Taiwan has long been one of the most progressive places in Asia, and it’s continuing that tradition by moving forward with a new same-sex marriage bill proposal. Drafted by politicians from the Democratic Progressive Party (DPP), the bill would change the legal definition of marriage from “between a man and woman” to simply between two people, effectively legalizing same-sex marriage.
Taiwan currently has some small measures of recognition for same-sex couples, but few legal protections or rights. DPP Legislator Yu Mei-nu commented: “While many local governments accept household registrations from same-sex couples, it is just an executive measure that does not give them full legal rights. This time we want an overall rule added: Gays and heterosexuals will have the right to equally enjoy the benefits of marriage, including parental authority over children and freedom from discrimination in adoption cases.”
Although the city is relatively progressive, many people still hold traditional views against homosexuality.
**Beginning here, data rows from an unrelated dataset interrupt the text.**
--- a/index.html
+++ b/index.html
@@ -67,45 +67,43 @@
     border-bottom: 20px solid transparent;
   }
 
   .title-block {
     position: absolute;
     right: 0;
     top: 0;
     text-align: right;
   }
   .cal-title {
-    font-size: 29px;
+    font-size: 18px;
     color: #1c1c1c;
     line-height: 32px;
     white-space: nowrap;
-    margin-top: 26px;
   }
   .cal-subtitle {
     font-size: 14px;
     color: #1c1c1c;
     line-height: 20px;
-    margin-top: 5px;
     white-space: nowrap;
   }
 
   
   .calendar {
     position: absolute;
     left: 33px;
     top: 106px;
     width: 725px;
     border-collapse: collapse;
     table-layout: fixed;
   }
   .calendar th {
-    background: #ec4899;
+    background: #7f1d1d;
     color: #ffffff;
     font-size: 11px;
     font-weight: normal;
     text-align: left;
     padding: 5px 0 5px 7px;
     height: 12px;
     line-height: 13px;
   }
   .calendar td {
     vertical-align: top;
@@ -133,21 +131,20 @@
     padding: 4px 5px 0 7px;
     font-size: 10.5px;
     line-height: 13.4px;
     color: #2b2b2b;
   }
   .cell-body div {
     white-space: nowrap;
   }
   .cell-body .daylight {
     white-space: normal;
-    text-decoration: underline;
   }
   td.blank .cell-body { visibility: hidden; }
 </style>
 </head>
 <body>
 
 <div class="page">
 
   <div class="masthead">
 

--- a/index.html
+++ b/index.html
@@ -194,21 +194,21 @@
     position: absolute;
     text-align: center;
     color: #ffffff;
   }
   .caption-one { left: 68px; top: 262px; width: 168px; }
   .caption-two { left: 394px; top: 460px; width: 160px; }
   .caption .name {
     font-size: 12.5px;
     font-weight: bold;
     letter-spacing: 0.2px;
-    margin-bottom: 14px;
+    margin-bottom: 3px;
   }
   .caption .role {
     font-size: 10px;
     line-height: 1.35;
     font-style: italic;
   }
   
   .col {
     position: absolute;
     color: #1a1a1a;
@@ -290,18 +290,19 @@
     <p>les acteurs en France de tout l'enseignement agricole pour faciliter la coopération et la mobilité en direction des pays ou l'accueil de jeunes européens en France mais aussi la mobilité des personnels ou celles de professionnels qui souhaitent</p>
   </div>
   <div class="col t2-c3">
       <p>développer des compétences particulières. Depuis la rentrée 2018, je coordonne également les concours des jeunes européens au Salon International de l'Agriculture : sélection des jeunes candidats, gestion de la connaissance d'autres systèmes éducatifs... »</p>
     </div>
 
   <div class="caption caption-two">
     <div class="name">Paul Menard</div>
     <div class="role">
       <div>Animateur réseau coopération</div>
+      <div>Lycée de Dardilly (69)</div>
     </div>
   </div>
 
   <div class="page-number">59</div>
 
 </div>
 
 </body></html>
Chang Shou-yi, head of the anti-LGBT Alliance of Religious Groups for the Love of Families Taiwan, protested against the bill: “What gay activists want is for their lifestyle to be affirmed by society, but why do they need to change the traditional institution of marriage, which goes back thousands of years?”
Gay marriage is still illegal throughout the whole of Asia; gay sex is still outlawed in at least twenty Asian countries, and punishable by death in several. However, with places like Taiwan and Hong Kong slowly adopting pride parades and LGBT legislation, hopefully other countries will follow.